WHAT YOU WILL DO:
Reproduce word for word the lines from the beginning of the entries to the line with "html: <span>Percentage split", both included, but none of the pictures.

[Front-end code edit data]
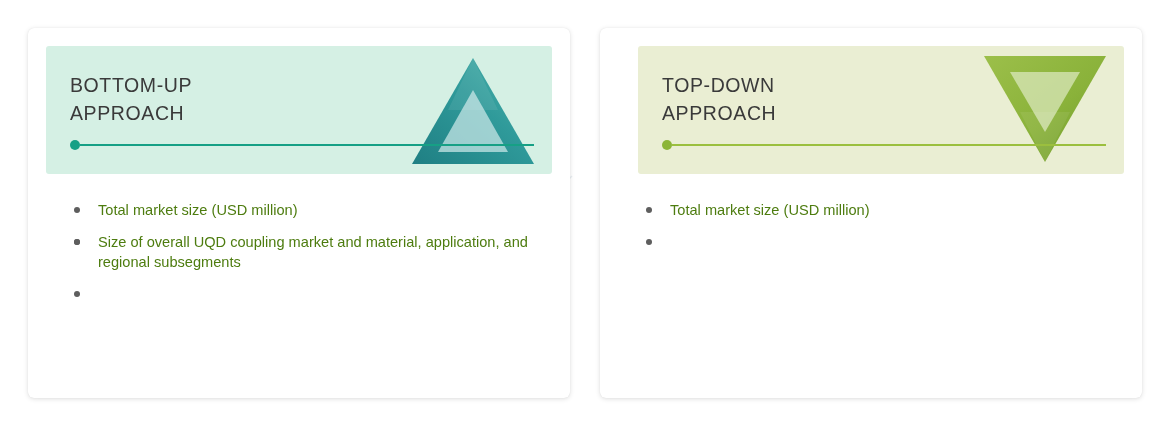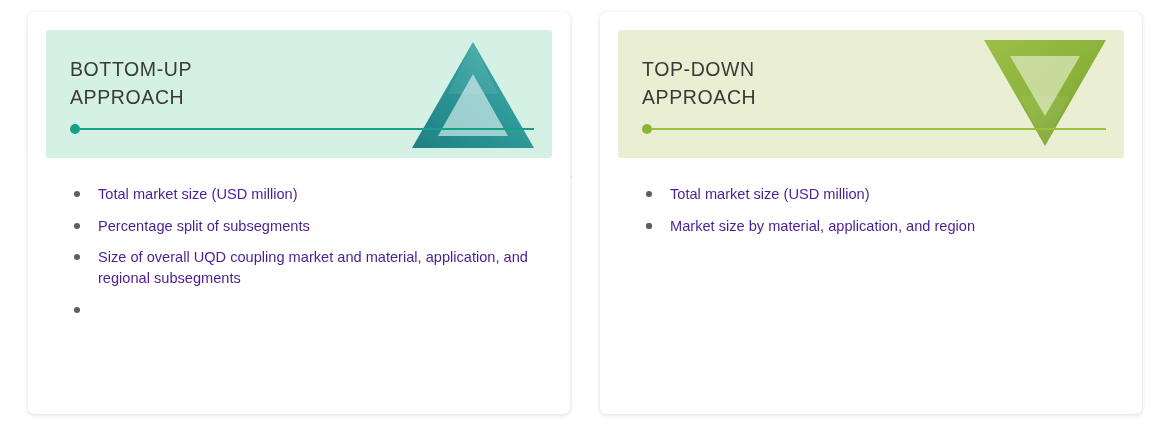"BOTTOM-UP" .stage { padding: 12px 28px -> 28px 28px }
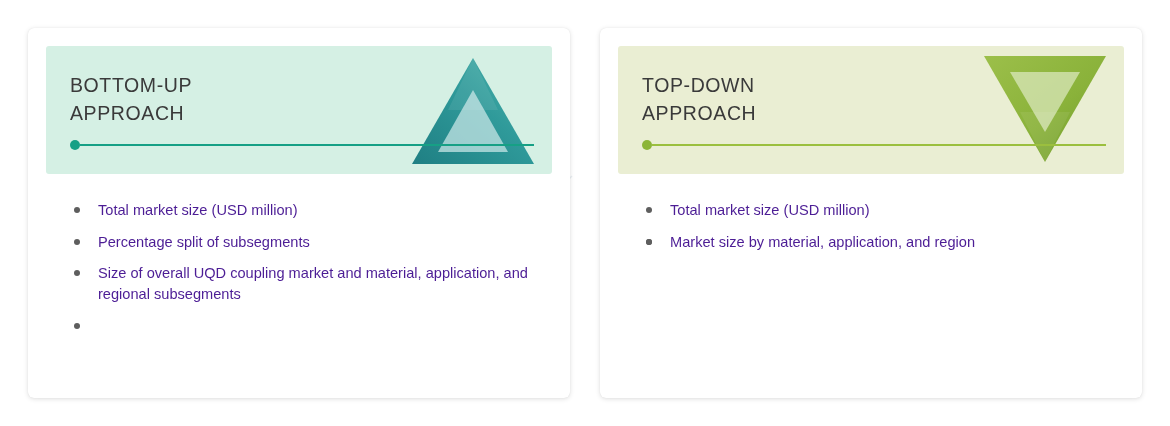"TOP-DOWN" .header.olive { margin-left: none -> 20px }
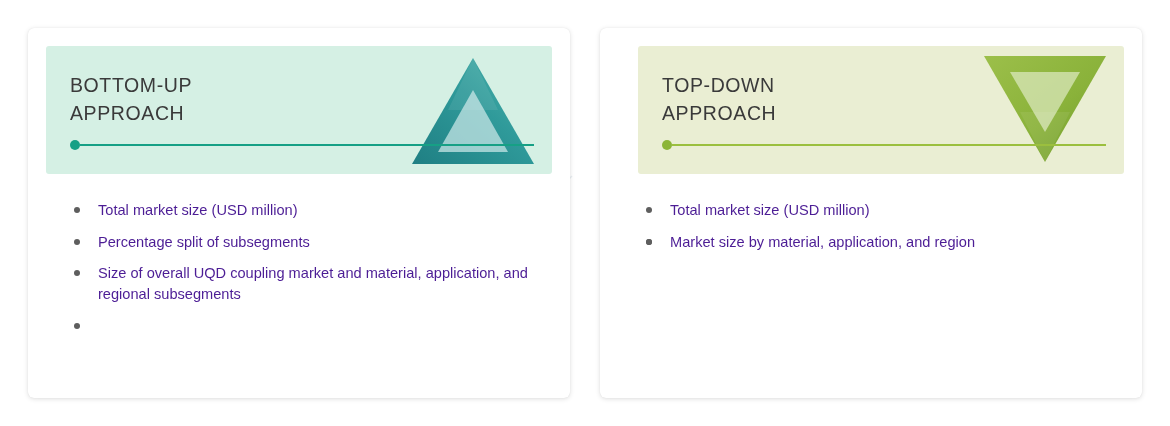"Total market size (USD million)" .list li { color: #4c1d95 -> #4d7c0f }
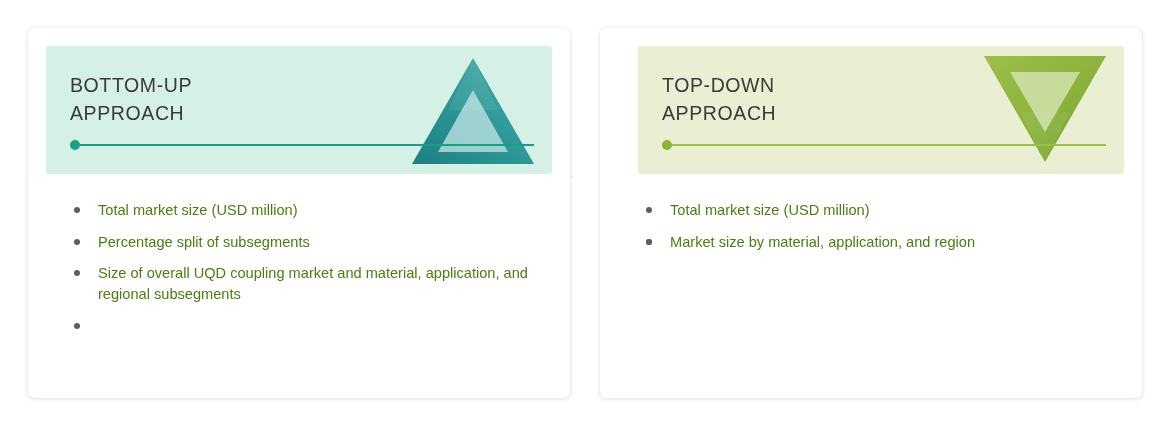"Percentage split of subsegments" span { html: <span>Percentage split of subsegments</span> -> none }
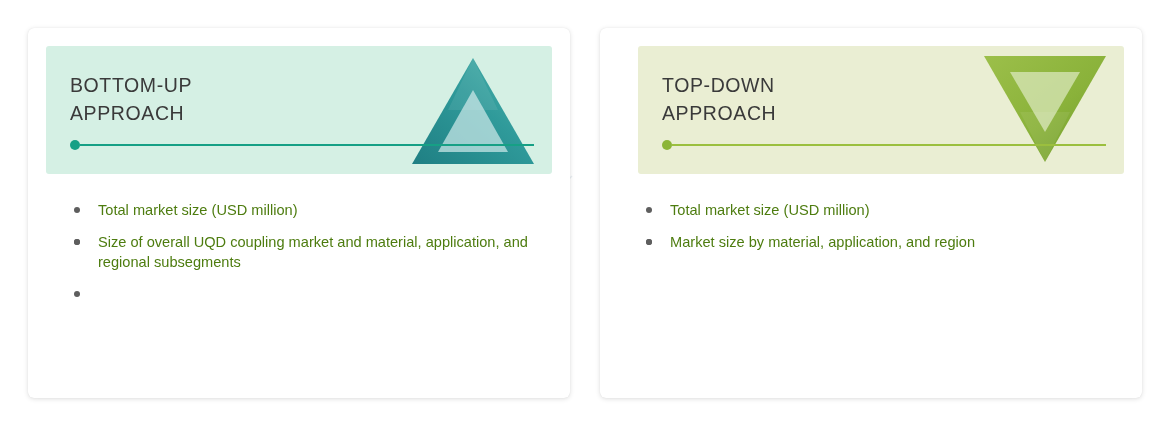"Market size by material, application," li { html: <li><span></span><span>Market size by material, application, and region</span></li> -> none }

SOLUTION BELOW:
"BOTTOM-UP" .stage { padding: 12px 28px -> 28px 28px }
"TOP-DOWN" .header.olive { margin-left: none -> 20px }
"Total market size (USD million)" .list li { color: #4c1d95 -> #4d7c0f }
"Percentage split of subsegments" span { html: <span>Percentage split of subsegments</span> -> none }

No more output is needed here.